Service Dependency Mapper
Analysis
This instruction-only skill is aligned with read-only service dependency mapping, but it may surface internal service, cluster, and connection details when its example commands are run.
Findings (3)
Artifact-based informational review of SKILL.md, metadata, install specs, static scan signals, and capability signals. ClawScan does not execute the skill or run runtime probes.
Checks for instructions or behavior that redirect the agent, misuse tools, execute unexpected code, cascade across systems, exploit user trust, or continue outside the intended task.

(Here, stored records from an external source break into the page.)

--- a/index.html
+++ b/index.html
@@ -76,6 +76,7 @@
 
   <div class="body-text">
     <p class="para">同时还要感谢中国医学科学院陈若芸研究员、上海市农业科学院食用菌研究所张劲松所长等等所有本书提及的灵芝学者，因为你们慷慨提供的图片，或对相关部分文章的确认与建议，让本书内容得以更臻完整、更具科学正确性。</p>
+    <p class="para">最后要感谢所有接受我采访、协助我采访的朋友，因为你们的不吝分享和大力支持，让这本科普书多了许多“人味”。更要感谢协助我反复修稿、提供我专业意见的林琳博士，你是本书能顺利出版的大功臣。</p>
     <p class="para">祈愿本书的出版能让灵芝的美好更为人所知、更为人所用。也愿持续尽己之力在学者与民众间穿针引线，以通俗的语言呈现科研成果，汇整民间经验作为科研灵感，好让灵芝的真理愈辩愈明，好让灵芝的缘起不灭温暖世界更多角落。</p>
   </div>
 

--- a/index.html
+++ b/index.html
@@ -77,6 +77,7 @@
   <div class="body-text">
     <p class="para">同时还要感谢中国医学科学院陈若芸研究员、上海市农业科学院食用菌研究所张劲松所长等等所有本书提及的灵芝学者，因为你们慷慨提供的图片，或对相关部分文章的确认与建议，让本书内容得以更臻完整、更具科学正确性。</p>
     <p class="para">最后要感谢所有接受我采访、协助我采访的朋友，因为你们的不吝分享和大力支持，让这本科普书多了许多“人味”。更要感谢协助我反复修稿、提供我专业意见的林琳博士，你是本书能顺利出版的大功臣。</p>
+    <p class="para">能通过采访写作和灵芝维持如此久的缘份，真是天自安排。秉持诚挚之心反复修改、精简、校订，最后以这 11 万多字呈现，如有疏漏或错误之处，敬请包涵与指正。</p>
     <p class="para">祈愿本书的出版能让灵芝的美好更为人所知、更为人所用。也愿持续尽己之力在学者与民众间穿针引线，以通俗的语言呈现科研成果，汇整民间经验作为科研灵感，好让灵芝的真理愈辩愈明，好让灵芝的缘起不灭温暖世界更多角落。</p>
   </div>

rg "https?://[a-z][-a-z0-9]*(\.[a-z][-a-z0-9]*)*[:/]" ...; kubectl get services -A -o json | python3 -c
The skill documents shell commands for repository and cluster discovery. This is expected for dependency mapping, but it is still tool execution that should be user-approved and run in the correct environment.

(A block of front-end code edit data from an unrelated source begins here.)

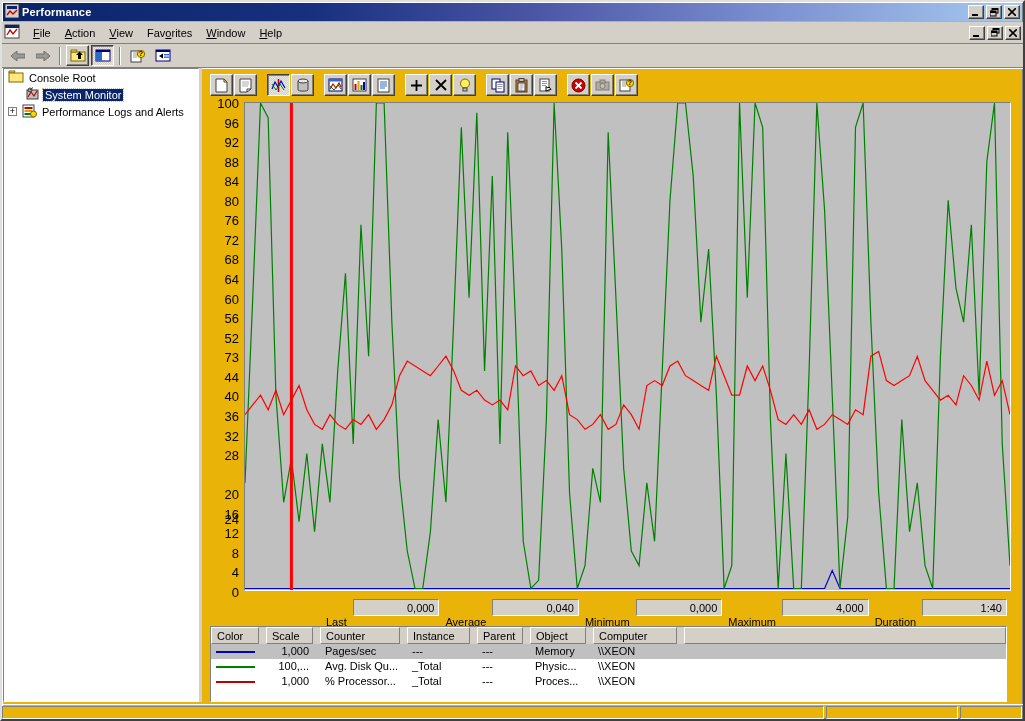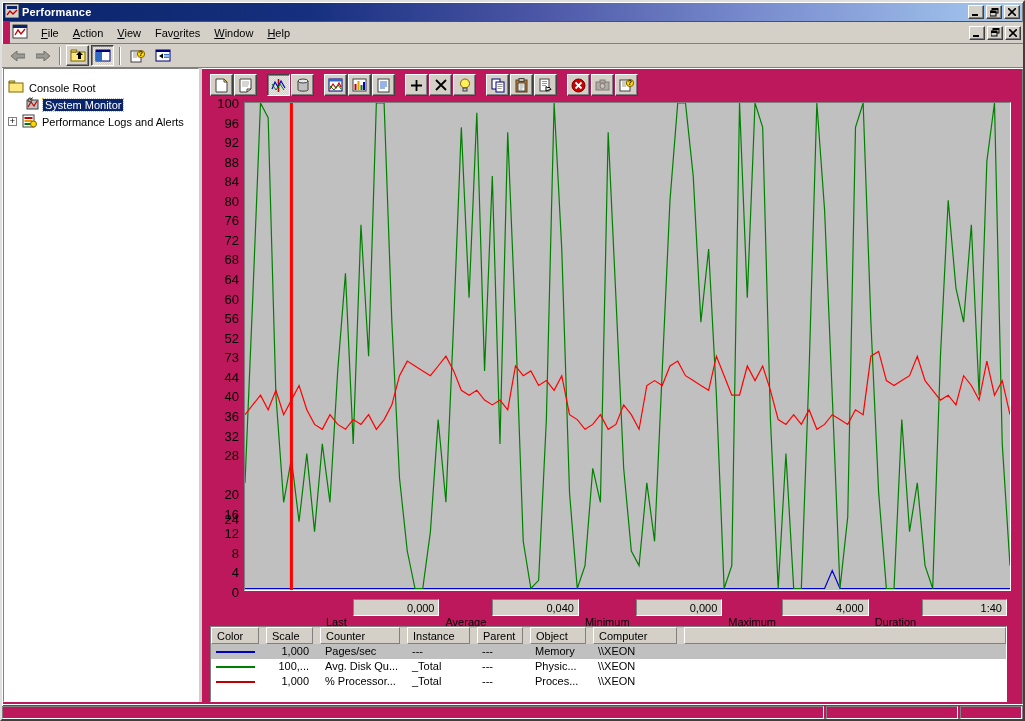--- a/index.html
+++ b/index.html
@@ -6,7 +6,7 @@
   html,body { width:1025px; height:721px; overflow:hidden; background:#d4d0c8;
     font-family:"Liberation Sans","DejaVu Sans",sans-serif; font-size:11px; color:#000; }
   .window { position:absolute; left:0; top:0; width:1025px; height:721px;
-    background:#be185d; border:2px solid; border-color:#dfdfdf #404040 #404040 #dfdfdf;
+    background:#eab308; border:2px solid; border-color:#dfdfdf #404040 #404040 #dfdfdf;
     box-shadow: inset 1px 1px 0 #fff, inset -1px -1px 0 #808080; display:flex; flex-direction:column; }
 
   

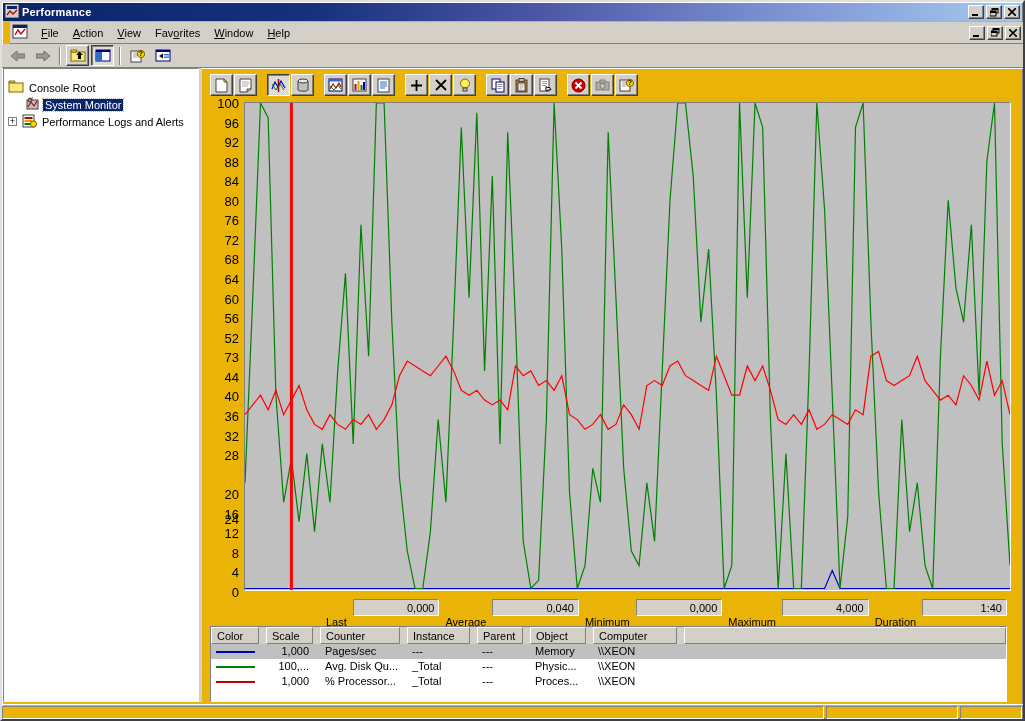--- a/index.html
+++ b/index.html
@@ -21,7 +21,7 @@
 
   
   .menubar { height:22px; display:flex; align-items:center; padding:0 2px; gap:2px;
-    border-bottom:1px solid #808080; box-shadow:0 1px 0 #fff; background:#d4d0c8;margin-left:8px; }
+    border-bottom:1px solid #808080; box-shadow:0 1px 0 #fff; background:#d4d0c8; }
   .menu-item { padding:3px 7px; cursor:default; }
   .menu-item u { text-decoration:underline; }
   .menubar .spacer { flex:1; }

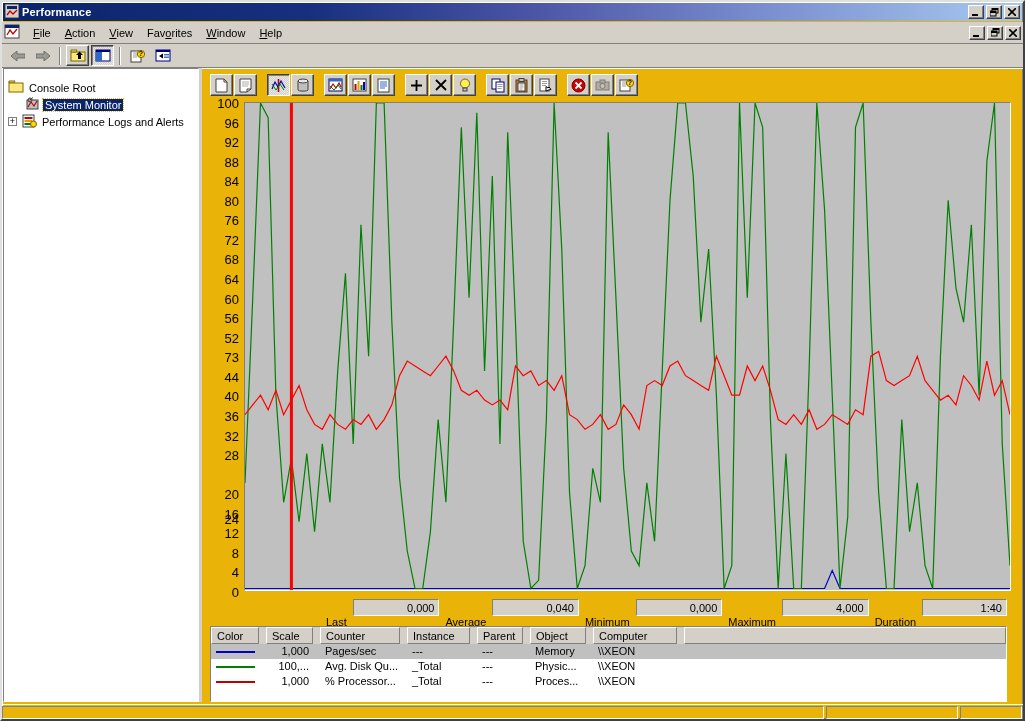--- a/index.html
+++ b/index.html
@@ -40,7 +40,7 @@
   
   .main { flex:1; display:flex; min-height:0; }
   .tree-pane { width:196px; background:#fff; border:1px solid; border-color:#808080 #fff #fff #808080;
-    margin:0 0 0 1px; padding:10px 0; overflow:hidden; }
+    margin:0 0 0 1px; padding:0 0; overflow:hidden; }
   .splitter { width:3px; background:#d4d0c8; cursor:col-resize; }
   .tree-row { display:flex; align-items:center; height:17px; gap:3px; padding-left:4px; white-space:nowrap; }
   .tree-row .indent { width:14px; }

Checks whether tool use, credentials, dependencies, identity, account access, or inter-agent boundaries are broader than the stated purpose.
kubectl get services -A -o json ...; istioctl proxy-config cluster <pod-name>
These runtime discovery examples use the user's existing Kubernetes and service-mesh access, including all namespaces for services. That access is purpose-aligned but can cover broad production infrastructure.

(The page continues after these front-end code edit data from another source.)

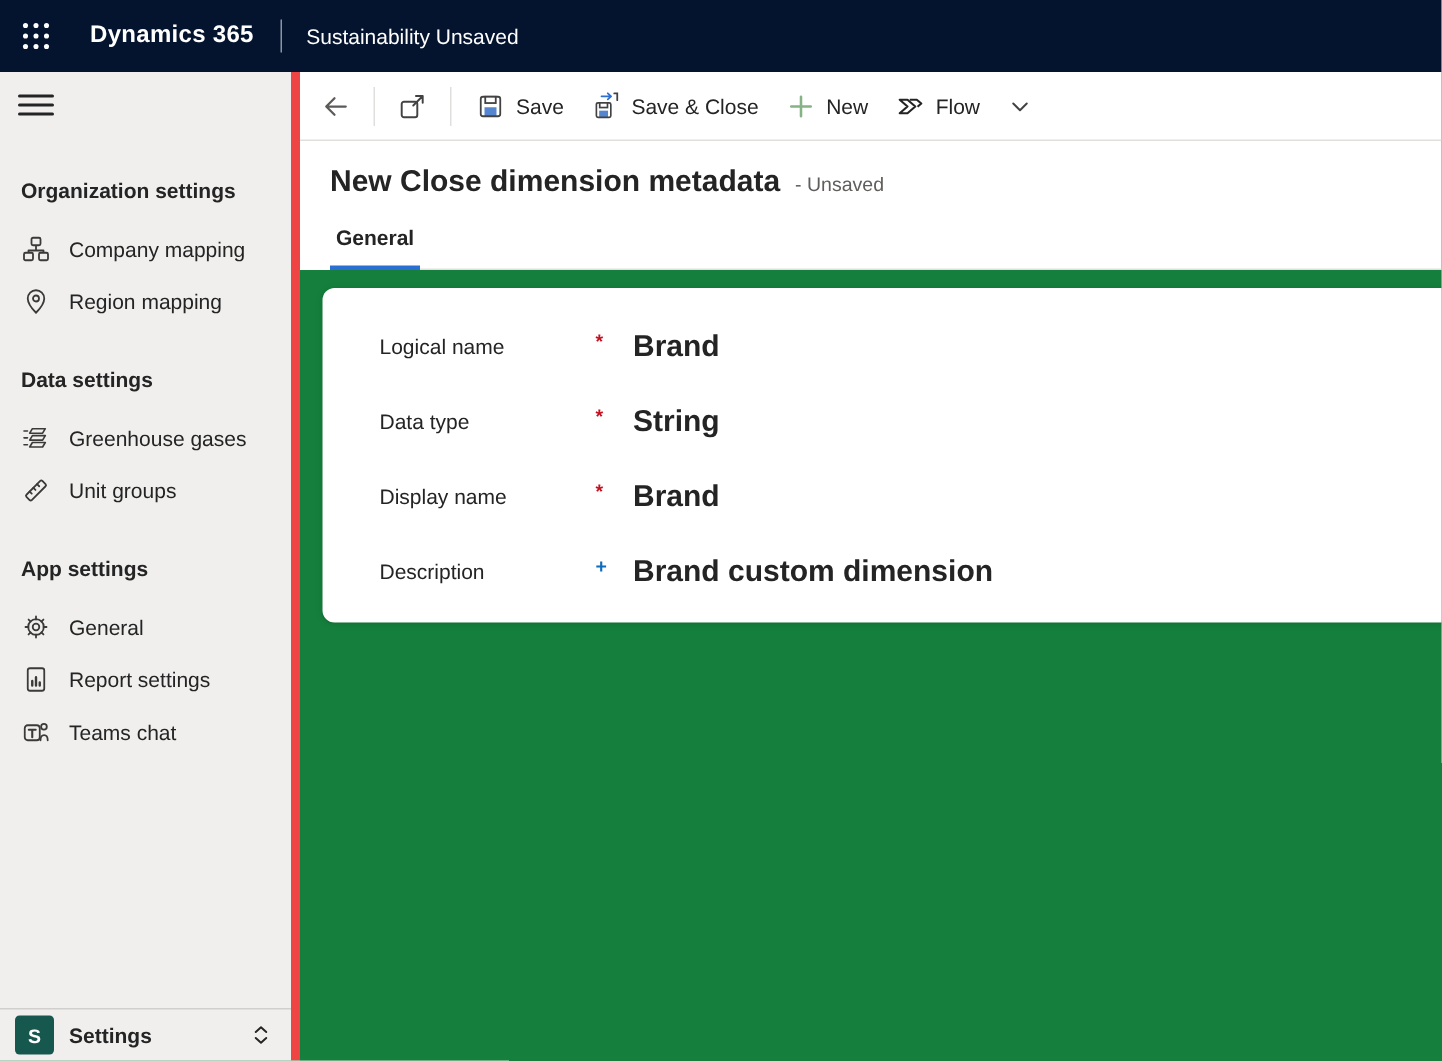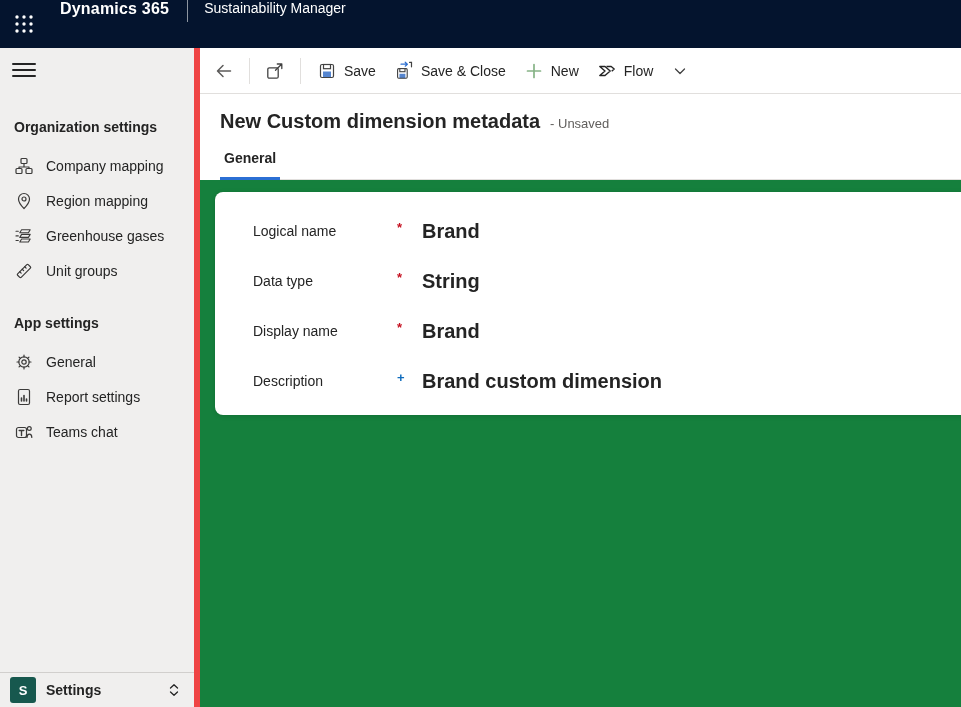--- a/index.html
+++ b/index.html
@@ -16,6 +16,7 @@
     height: 48px;
     background: #04142e;
     display: flex;
+    align-items: center;
     color: #fff;
   }
   .waffle-btn {

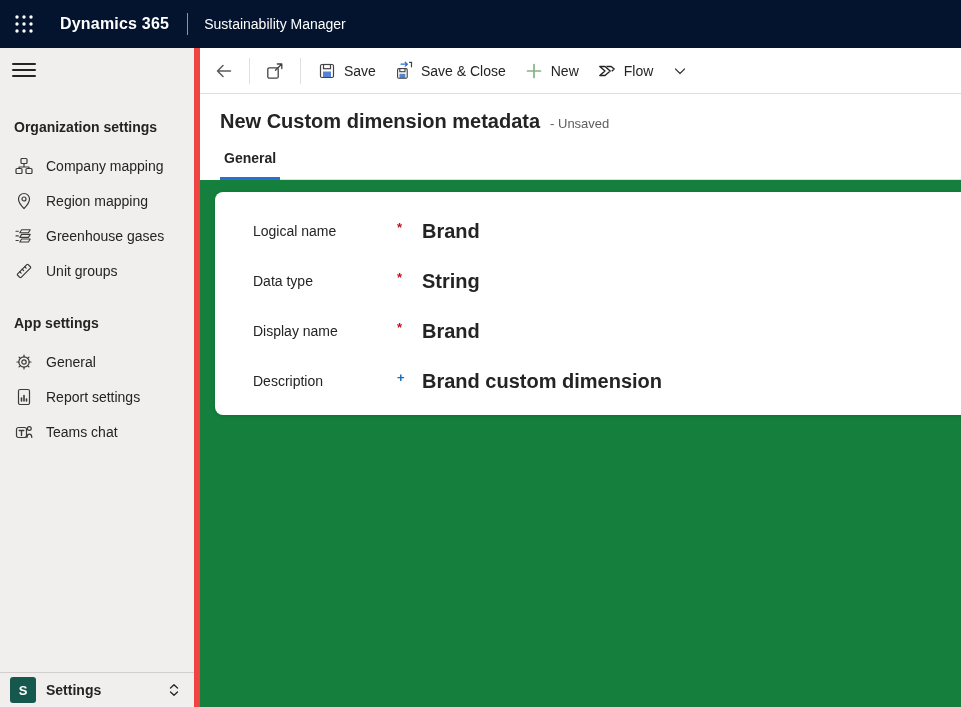--- a/index.html
+++ b/index.html
@@ -133,7 +133,7 @@
   </div>
   <div class="topbar-brand">Dynamics 365</div>
   <div class="topbar-divider"></div>
-  <div class="topbar-product">Sustainability Manager</div>
+  <div class="topbar-product">Sustainability Unsaved</div>
 </header>
 
 <div class="shell">

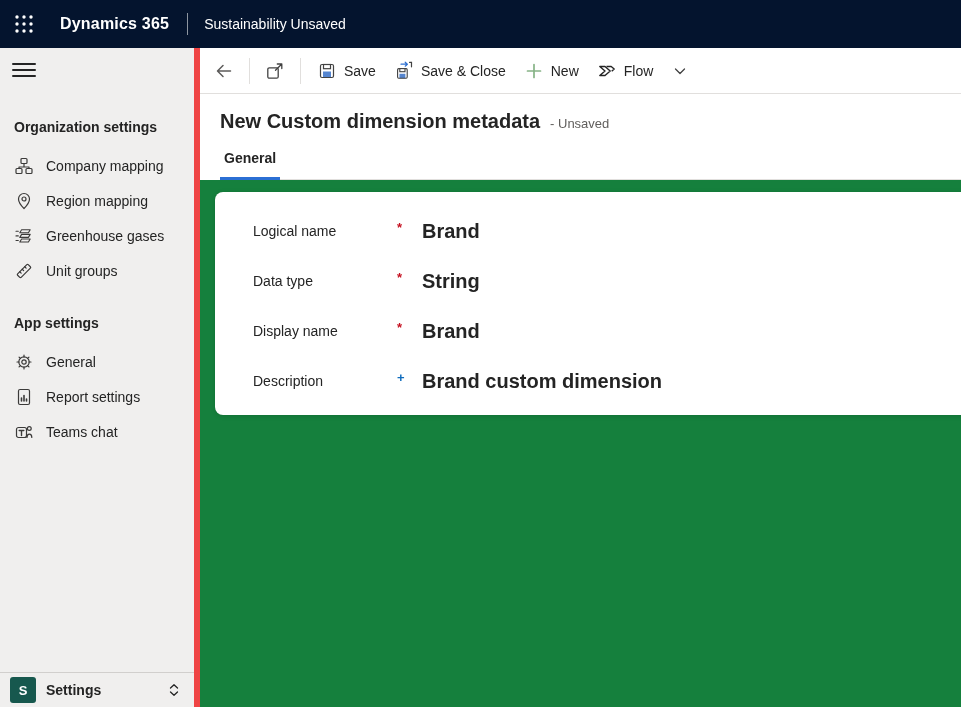--- a/index.html
+++ b/index.html
@@ -286,7 +286,7 @@
 
     <div class="page-header">
       <div class="title-row">
-        <h1 class="page-title">New Custom dimension metadata</h1>
+        <h1 class="page-title">New Close dimension metadata</h1>
         <span class="page-status">- Unsaved</span>
       </div>
       <div class="tab-strip">

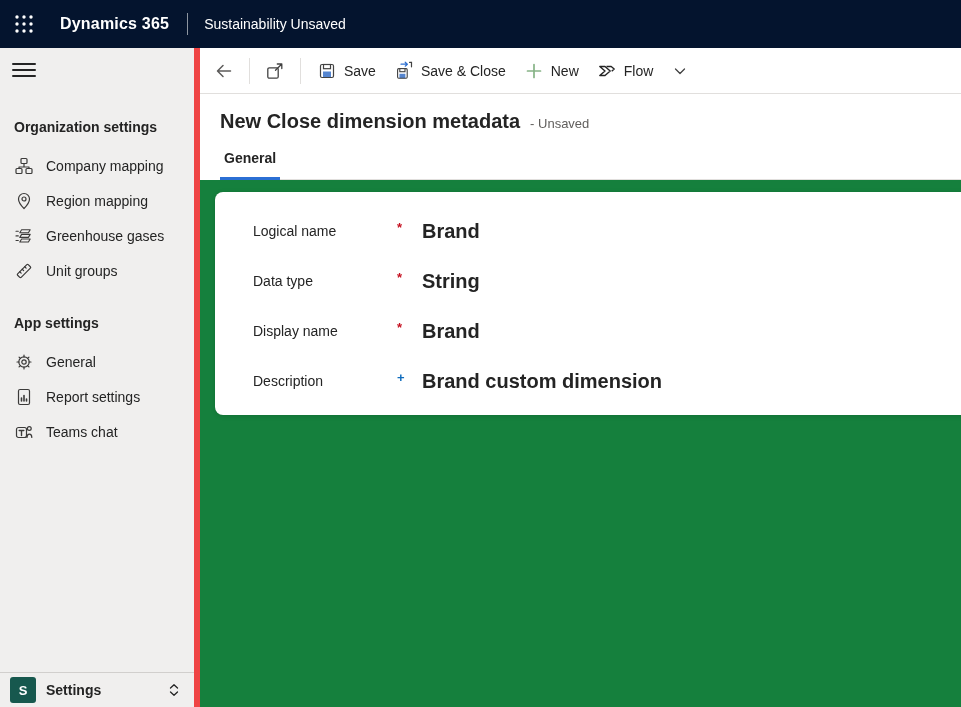--- a/index.html
+++ b/index.html
@@ -170,6 +170,7 @@
     </div>
 
     <div class="section">
+      <div class="section-heading">Data settings</div>
       <div class="nav-item">
         <svg class="nav-icon" viewBox="0 0 20 20" fill="none" stroke="#3b3a39" stroke-width="1.1" stroke-linecap="round" stroke-linejoin="round">
           <path d="M7.6 3.8 H16.2 l-1.8 3 H5.8 Z"></path>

Checks for exposed credentials, poisoned memory or context, unclear communication boundaries, or sensitive data that could leave the user's control.
rg "DATABASE_URL|REDIS_URL|MONGO_URI|POSTGRES_|MYSQL_|AMQP_URL|KAFKA_BROKER"
The static discovery command may print connection configuration lines, which can include secrets, internal hosts, or broker addresses. The artifact does not show persistence or exfiltration, but this data may enter the agent context.